UK online retailer Rockar revolutionizes car buying

UK online retailer Rockar revolutionizes car buying

Rockar is an online car retailer that has partnered up with Hyundai to sell cars to customers. After having launched nine months ago, half of buyers bought a car online, while the other half did this in the only store Rockar currently has. It’s a great success. Over 128,000 people have visited the outlet in London, more than the rest of the UK Hyundai network combined.

Rockar isn’t exactly new, but since it’s nine months old now there are some more interesting numbers to share. The Irish Times has an interesting piece on the British startup that was founded by Simon Dixon. He started the company after he spent twenty years at family car retailing company Dixon Motors, which became the UK’s third-largest retail motor group. After he left the car retailing business, Dixon realised how bad the experience of buying a car can be.

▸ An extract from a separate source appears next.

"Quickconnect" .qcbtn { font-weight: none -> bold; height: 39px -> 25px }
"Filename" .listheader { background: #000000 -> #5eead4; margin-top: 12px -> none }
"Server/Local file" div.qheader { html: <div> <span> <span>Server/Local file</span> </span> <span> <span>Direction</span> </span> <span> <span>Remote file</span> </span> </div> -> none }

“The main focus was the deal”, he tells The Irish Times. “Everything else was secondary and I got really fed up with people who didn’t know their product and couldn’t care less about customer service. Looking around me I could see how successfully other sectors had moved to the web, but the car business was stuck in the Dark Ages.”

The start of car retailing startup Rockar
In 2012, he set up a team to think about how they could develop a car retailing business that was organized from the customer’s perspective. It led to the launch of Rockar, a company that values a trade-in in 30 seconds and provide customers with finance if required. And as seemingly half of customers decline a test on a new car, there’s no test drive if the customer doesn’t want one. And after purchasing a car in store or online, the vehicle will be delivered to the customer’s door with the final paperwork completed in home.

Rockar opened a store in the Bluewater mall in London and it contains no traditional car salespeople, just ‘Rockar Angels‘. The company doesn’t train them to sell and their job is to tell the customer as much or as little as they want to know about the car. Staff members also won’t get any commission or bonuses for cars being sold. So yes, the focus really seems to be on the customer.

Impressive numbers for Rockar
As The Irish Times notes, within three works of partnering with Hyundai to open its first store, the site had become the most visited Hyundai dealer in the United Kingdom. And since then, over 128,000 people have visited the outlet, more than the rest of the UK Hyundai network combined. “And 95 percent of its sales have been conquest, for example from other brands.”

After only nine months, the Rockar store in London has had over 200,000 visits and maybe surprisingly, but 58 percent of visitors are women. The newspaper thinks this could have something to do with women often feeling talked down to at the traditional dealerships.

Rockar will sell around a thousand new Hyundai cars in 2015 and Dixon says he’s not into having a huge list of brands. “We rather want to represent a few and have a very strong relationship with them.” Already over 7 million euros has been invested in Rockar and the car company says more stores are on the way. And it’s not just the United Kingdom it’s interested in. “We can look in very different directions for new business”, he says. “The business model is portable and scalable and will work outside the UK.”

Other online car sellers in the UK
Earlier this year, car marketplace CarSpring launched in the UK, making it easier for consumers to buy and sell pre-owned cars. And in 2013, Daimler started a pilot project enabling consumers to buy Mercedes-Benz online.